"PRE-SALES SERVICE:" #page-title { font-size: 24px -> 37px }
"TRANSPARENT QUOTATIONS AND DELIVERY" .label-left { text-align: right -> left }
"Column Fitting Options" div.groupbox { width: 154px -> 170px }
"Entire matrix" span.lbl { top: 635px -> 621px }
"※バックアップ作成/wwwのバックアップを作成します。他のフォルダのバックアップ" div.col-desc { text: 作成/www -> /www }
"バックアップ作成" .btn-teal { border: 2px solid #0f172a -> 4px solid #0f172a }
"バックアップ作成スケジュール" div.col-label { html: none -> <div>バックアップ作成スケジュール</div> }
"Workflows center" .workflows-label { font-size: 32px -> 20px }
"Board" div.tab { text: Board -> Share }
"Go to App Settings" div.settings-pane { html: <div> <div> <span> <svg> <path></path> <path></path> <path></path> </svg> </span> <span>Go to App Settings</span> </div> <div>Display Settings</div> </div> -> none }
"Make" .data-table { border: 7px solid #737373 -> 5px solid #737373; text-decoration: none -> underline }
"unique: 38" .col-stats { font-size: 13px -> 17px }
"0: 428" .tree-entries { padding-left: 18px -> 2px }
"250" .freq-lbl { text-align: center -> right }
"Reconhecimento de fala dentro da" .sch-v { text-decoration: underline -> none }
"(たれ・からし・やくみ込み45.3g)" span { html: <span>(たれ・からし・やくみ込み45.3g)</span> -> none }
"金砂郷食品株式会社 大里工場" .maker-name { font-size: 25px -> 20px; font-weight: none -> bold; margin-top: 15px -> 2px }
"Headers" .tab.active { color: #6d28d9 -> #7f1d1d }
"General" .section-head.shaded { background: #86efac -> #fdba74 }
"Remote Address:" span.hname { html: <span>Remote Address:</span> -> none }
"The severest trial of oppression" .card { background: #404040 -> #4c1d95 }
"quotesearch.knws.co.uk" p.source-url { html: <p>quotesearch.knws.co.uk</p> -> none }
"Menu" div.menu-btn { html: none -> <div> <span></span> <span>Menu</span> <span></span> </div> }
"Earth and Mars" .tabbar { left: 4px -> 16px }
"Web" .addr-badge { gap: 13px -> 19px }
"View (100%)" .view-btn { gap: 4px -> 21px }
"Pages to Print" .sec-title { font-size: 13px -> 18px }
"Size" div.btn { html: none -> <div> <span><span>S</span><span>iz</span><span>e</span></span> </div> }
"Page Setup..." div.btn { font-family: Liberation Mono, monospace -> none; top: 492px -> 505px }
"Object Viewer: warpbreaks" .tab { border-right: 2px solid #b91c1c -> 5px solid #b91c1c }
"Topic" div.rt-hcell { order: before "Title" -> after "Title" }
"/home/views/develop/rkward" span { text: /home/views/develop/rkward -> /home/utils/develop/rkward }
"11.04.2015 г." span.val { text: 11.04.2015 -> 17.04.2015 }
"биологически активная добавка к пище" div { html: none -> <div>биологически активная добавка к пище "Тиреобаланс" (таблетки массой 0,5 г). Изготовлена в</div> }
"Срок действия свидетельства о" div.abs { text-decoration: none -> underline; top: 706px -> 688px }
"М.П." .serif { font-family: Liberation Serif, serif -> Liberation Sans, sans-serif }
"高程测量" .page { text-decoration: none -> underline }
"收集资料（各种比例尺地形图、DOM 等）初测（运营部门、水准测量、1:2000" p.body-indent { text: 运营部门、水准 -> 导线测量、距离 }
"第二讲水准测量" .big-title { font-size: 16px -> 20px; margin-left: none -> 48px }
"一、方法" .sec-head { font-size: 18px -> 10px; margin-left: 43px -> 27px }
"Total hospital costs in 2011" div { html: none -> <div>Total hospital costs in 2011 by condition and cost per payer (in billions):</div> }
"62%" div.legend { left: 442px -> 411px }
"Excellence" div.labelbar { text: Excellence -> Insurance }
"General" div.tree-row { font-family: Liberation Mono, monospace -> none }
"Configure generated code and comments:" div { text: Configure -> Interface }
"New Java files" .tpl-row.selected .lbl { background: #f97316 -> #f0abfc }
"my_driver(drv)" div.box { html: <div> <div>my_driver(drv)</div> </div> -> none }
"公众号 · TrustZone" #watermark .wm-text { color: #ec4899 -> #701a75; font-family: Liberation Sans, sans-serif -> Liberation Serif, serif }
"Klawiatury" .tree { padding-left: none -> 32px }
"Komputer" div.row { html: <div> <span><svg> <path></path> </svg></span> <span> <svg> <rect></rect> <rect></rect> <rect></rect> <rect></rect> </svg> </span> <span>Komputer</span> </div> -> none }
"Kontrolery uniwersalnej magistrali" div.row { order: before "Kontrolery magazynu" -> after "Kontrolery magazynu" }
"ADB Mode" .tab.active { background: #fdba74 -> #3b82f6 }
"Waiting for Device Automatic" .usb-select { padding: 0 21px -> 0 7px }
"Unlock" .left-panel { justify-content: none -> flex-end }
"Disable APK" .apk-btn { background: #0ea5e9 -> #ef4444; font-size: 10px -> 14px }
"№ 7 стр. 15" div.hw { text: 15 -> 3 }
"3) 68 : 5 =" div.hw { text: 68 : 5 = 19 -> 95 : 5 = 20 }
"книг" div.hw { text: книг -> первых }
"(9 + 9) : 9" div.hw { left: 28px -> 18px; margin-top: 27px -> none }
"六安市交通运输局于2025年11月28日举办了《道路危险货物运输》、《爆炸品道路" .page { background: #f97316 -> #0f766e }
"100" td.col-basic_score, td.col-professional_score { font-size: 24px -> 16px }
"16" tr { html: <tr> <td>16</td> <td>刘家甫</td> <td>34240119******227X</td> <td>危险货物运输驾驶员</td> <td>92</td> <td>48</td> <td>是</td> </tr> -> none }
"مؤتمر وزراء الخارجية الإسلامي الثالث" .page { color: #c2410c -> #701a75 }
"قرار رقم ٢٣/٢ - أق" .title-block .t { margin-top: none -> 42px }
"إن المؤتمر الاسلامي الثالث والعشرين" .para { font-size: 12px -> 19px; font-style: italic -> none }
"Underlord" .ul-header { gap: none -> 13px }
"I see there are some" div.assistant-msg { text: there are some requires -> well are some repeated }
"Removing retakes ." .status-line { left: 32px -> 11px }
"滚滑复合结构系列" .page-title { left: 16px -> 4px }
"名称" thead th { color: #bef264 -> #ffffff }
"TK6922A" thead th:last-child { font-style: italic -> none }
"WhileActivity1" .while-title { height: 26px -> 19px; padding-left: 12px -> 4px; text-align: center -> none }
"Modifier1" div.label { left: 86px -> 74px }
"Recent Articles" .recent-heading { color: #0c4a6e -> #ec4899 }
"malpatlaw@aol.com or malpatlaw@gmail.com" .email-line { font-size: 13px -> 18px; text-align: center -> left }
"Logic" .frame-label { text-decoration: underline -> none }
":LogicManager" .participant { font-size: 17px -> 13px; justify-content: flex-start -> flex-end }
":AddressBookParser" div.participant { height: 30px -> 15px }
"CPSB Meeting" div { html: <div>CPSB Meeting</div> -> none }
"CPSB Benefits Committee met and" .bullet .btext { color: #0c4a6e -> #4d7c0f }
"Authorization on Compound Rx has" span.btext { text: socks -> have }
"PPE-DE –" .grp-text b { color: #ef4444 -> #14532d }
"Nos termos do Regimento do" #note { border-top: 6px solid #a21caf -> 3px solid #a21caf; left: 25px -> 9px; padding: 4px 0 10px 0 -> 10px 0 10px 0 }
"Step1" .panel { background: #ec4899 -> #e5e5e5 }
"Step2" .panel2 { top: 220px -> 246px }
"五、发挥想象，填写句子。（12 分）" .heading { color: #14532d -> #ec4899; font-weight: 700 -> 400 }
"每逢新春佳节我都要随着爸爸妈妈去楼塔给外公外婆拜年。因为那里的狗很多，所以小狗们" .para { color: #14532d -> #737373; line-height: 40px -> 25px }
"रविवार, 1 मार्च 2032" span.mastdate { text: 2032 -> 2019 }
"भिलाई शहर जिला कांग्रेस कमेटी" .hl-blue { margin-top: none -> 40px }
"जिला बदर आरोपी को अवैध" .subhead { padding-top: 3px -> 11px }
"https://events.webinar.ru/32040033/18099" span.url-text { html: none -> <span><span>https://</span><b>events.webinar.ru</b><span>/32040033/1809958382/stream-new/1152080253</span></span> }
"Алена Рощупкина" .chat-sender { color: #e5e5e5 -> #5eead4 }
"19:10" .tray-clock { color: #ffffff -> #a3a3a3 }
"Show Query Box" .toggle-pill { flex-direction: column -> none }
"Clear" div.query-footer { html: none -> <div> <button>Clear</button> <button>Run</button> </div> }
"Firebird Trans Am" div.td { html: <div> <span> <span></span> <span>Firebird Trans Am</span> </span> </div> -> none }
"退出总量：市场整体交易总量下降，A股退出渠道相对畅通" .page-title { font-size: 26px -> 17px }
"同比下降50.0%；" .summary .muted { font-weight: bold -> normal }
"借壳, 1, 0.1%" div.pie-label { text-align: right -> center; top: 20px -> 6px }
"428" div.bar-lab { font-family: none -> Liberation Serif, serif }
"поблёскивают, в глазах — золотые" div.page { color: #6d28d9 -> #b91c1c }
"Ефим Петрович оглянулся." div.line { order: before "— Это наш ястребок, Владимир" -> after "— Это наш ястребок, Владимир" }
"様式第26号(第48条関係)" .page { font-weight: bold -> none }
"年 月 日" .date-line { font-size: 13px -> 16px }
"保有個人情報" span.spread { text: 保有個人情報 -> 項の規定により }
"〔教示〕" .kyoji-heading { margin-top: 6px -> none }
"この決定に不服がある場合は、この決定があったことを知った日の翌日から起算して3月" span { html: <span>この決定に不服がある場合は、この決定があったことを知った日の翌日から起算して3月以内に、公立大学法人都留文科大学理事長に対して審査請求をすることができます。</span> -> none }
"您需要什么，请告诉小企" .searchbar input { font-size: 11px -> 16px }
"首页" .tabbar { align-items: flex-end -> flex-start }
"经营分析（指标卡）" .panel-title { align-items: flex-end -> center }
_ _ _ _
> _YOUR GOAL_:
Looking at the data above, state how many of its lines contain the word "after", and give nothing but that number.

> _ANSWER BELOW_:
3